Versions and Fingerprints

This page records the version identifiers that matter for users and compatible implementations. It avoids private evidence anchors and focuses on the public compatibility contract: which CUDA release, LLVM lineage, dialect version family, and backend behavior this wiki describes.

Version Table

Component	Version or identity	Compatibility meaning
CUDA toolkit	CUDA 13.1, toolkit banner `V13.1.80`, build tag `local.local.36836380_`	The documented driver, dialects, and target defaults describe the CUDA 13.1 tileiras binary.
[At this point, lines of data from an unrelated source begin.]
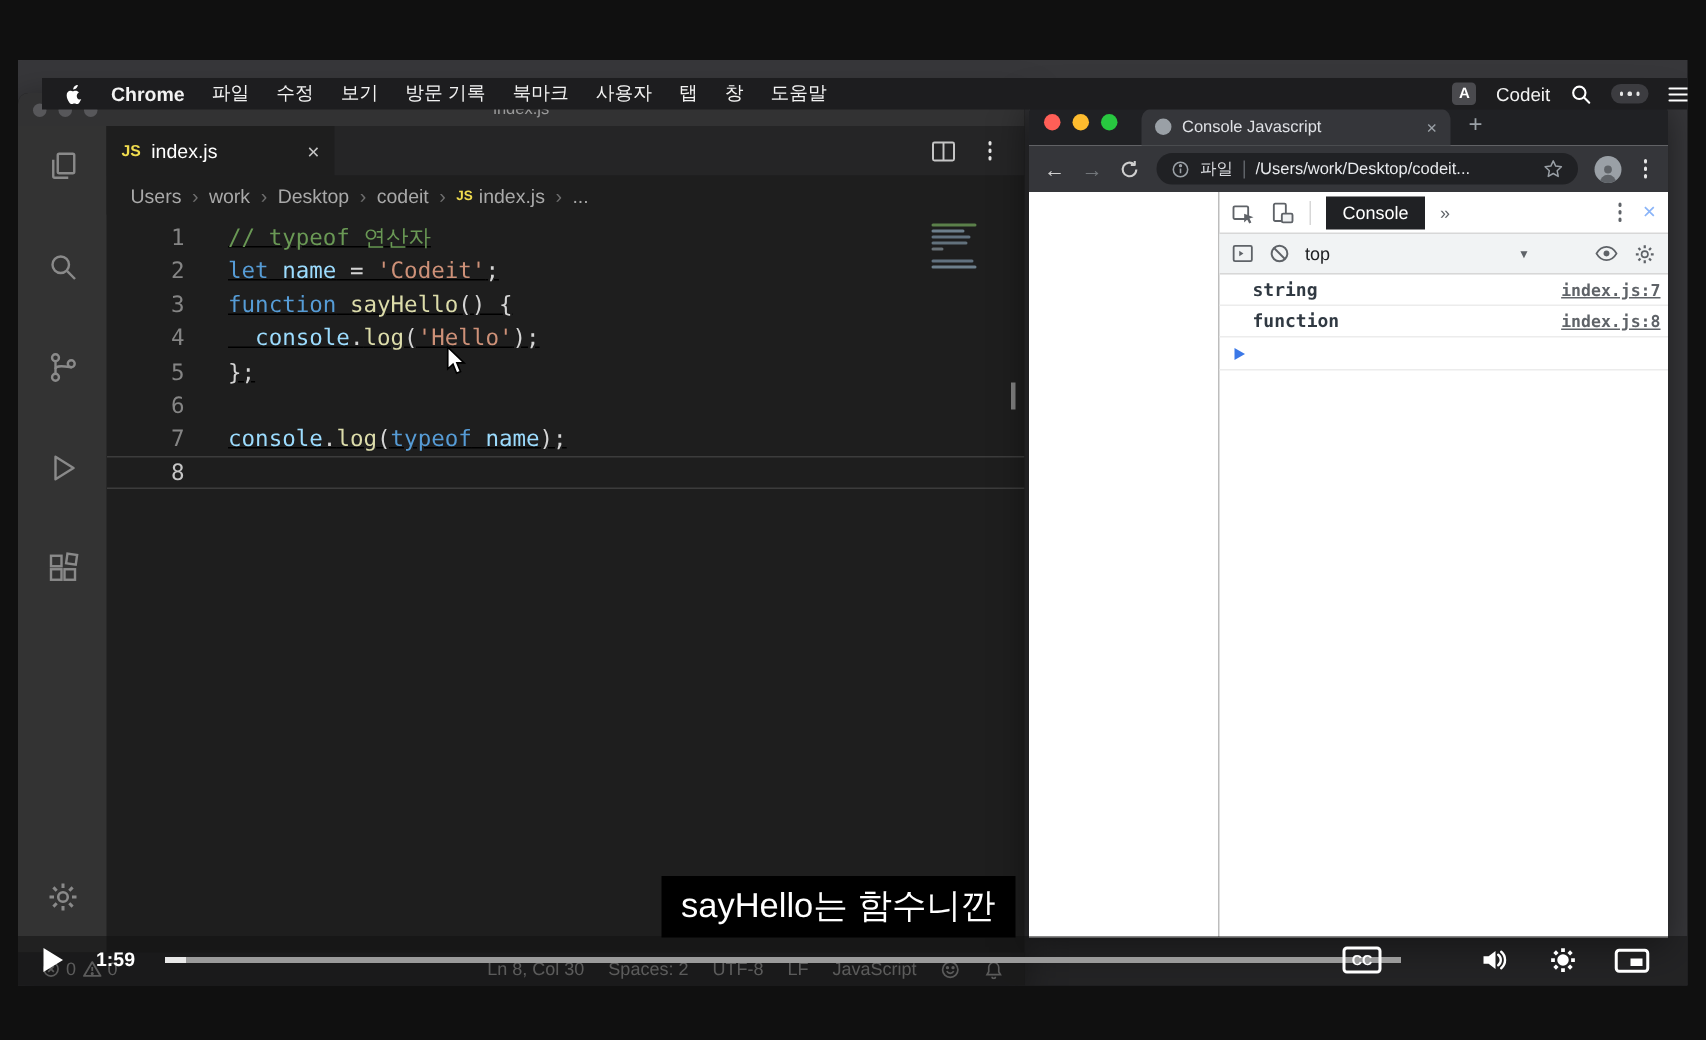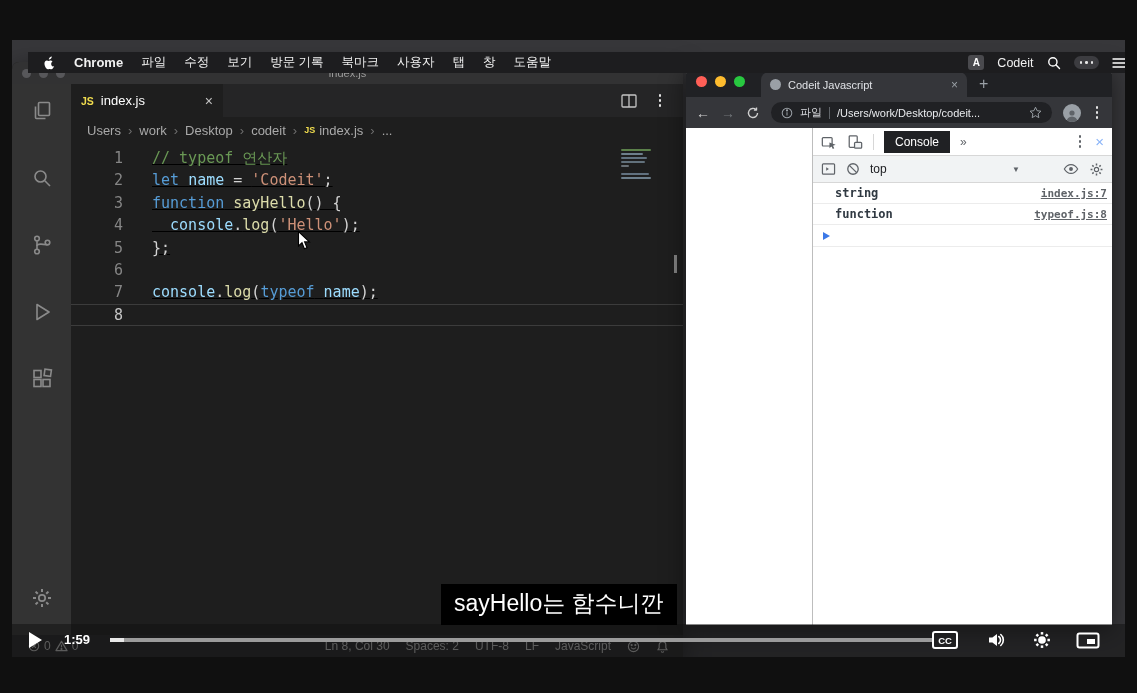--- a/index.html
+++ b/index.html
@@ -131,21 +131,21 @@
   .subtitle { position:absolute; left:429px; top:544px; background:#000;
     color:#fff; font-size:23px; padding:4px 13px 6px; white-space:nowrap;
     z-index:30; font-weight:500; }
   .player { position:absolute; left:0; top:584px; width:1113px; height:33px;
     background:rgba(16,16,16,0.5); z-index:20; }
   .pl-play { position:absolute; left:17px; top:8px; width:0; height:0;
     border-left:13px solid #fff; border-top:8px solid transparent; border-bottom:8px solid transparent; }
   .pl-time { position:absolute; left:52px; top:8px; color:#fff; font-weight:bold; font-size:13px; }
   .pl-track { position:absolute; left:98px; top:14px; width:824px; height:4px; background:#9b9b9b; }
   .pl-played { height:4px; width:14px; background:#e8e8e8; }
-  .pl-cc { position:absolute; left:920px; top:7px; width:26px; height:18px;
+  .pl-cc { position:absolute; left:883px; top:7px; width:26px; height:18px;
     border:2px solid #fff; border-radius:3px; color:#fff; font-size:9.5px; font-weight:bold;
     display:flex; align-items:center; justify-content:center; }
   .pl-ico { position:absolute; top:6px; }
 
   .cursor { position:absolute; left:285px; top:190px; z-index:40; }
 
   svg { display:block; }
 </style>
 </head>
 <body>
@@ -400,21 +400,21 @@
 
     <div class="chrome">
       <div class="cr-tabstrip">
         <span class="lights">
           <span class="light-red"></span>
           <span class="light-yellow"></span>
           <span class="light-green"></span>
         </span>
         <div class="cr-tab">
           <span class="favicon"></span>
-          <span>Codeit Javascript</span>
+          <span>Console Javascript</span>
           <span class="cr-tab-close">×</span>
         </div>
         <span class="newtab">+</span>
       </div>
       <div class="cr-toolbar">
         <span class="nav-arrow">←</span>
         <span class="nav-arrow disabled">→</span>
         <span>
           <svg width="14" height="14" viewBox="0 0 16 16" fill="none" stroke="#cfcfcf" stroke-width="1.6">
               <path d="M13.2 8a5.2 5.2 0 1 1-1.6-3.8"></path>
@@ -517,21 +517,21 @@
                 </svg>
             </span>
           </div>
           <div>
               <div class="console-row">
                 <span class="cv">string</span>
                 <a class="cl">index.js:7</a>
               </div>
               <div class="console-row">
                 <span class="cv">function</span>
-                <a class="cl">typeof.js:8</a>
+                <a class="cl">index.js:8</a>
               </div>
             </div>
           <div class="console-prompt">
             <span class="prompt-chevron"></span>
           </div>
         </div>
       </div>
     </div>
 
     <div class="subtitle">sayHello는 함수니깐</div>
The build tag identifies the exact NVIDIA-internal snapshot.
LLVM base	Host C++ link target: internal LLVM snapshot identifying as `LLVM21.0.0git`	LLVM IR, MLIR infrastructure, NVVM lowering, and NVPTX backend behavior should be read as LLVM-21-era behavior plus NVIDIA patches.
MLIR base	Co-tracked with the LLVM 21 snapshot	Operation, type, attribute, pass-manager, and bytecode infrastructure follow the corresponding MLIR generation. The bytecode reader's AttrTag numbering is wire-format-forked from upstream; see MLIR Bytecode Format.
Embedded device-bitcode producer (recent)	`clang version 16.0.0` (NVIDIA internal), subtarget triple `nvptx64-nvidia-gpulibs`	The fp128 / `__nv_fp128` softfloat module embedded inside the binary was compiled by an NVIDIA-internal clang-16 toolchain. Different from the host LLVM-21 link target.
Embedded device-bitcode producer (legacy)	`clang version 7.1.0 git-630d6c22278`, subtarget triple `nvptx64-nvidia-gpulibs`	A second, older embedded LLVM IR blob (the `__nv_*128` integer family) carries this producer string. A compatible reimplementation must accept that the binary ships two embedded IR generations side by side.
Embedded soft-math providers	Berkeley SoftFloat (extF80 / f128M_* / softfloat_), Sleef (`Sleef_`, `Sleef_rempitabqp`, `qp_cuda_sleefq`)	fp128 arithmetic, fp128 transcendentals, and the `payne_hanek` argument reduction table are sourced from these third-party libraries linked into the embedded gpulibs IR, not from the main `__nv_*` libdevice math set.
Primary input dialect	`cuda_tile` TileIR bytecode	The accepted input is serialized MLIR bytecode carrying the public tile dialect.
Main target family	Blackwell-family targets, defaulting to `sm_100`; PTX produced through the LLVM-21 NVPTX AsmPrinter (header line `Based on LLVM 21.0.0git`)	Many docs assume Hopper/Blackwell-era TMA, WGMMA, and tensor-memory features. The user-target triple is `nvptx64-nvidia-cuda`; the gpulibs subtarget triple is `nvptx64-nvidia-gpulibs`.
NVPTX backend	LLVM 21 NVPTX with NVIDIA-internal extensions	Backend pass and intrinsic behavior extends stock upstream LLVM.
libdevice	CUDA 13.1 libdevice bitcode, exported as `_mlir_embedded_libdevice`	Device math calls are linked, reflected, inlined, and optimized before PTX emission. The bitcode is embedded as an MLIR-side resource, not loaded from disk.
Content hashing	BLAKE3-style construction (internal use only)	Used for IR object interning, deduplication, and caching. Not a public ABI.

LLVM and MLIR Lineage

The key compatibility fact is that tileiras uses an LLVM/MLIR stack aligned with LLVM 21 development. That affects:

MLIR bytecode reader behavior,
operation, type, attribute, and interface mechanics,
pass-manager and rewrite-pattern infrastructure,
LLVM bitcode writing,
NVVM intrinsic naming and lowering,
NVPTX instruction selection and PTX emission.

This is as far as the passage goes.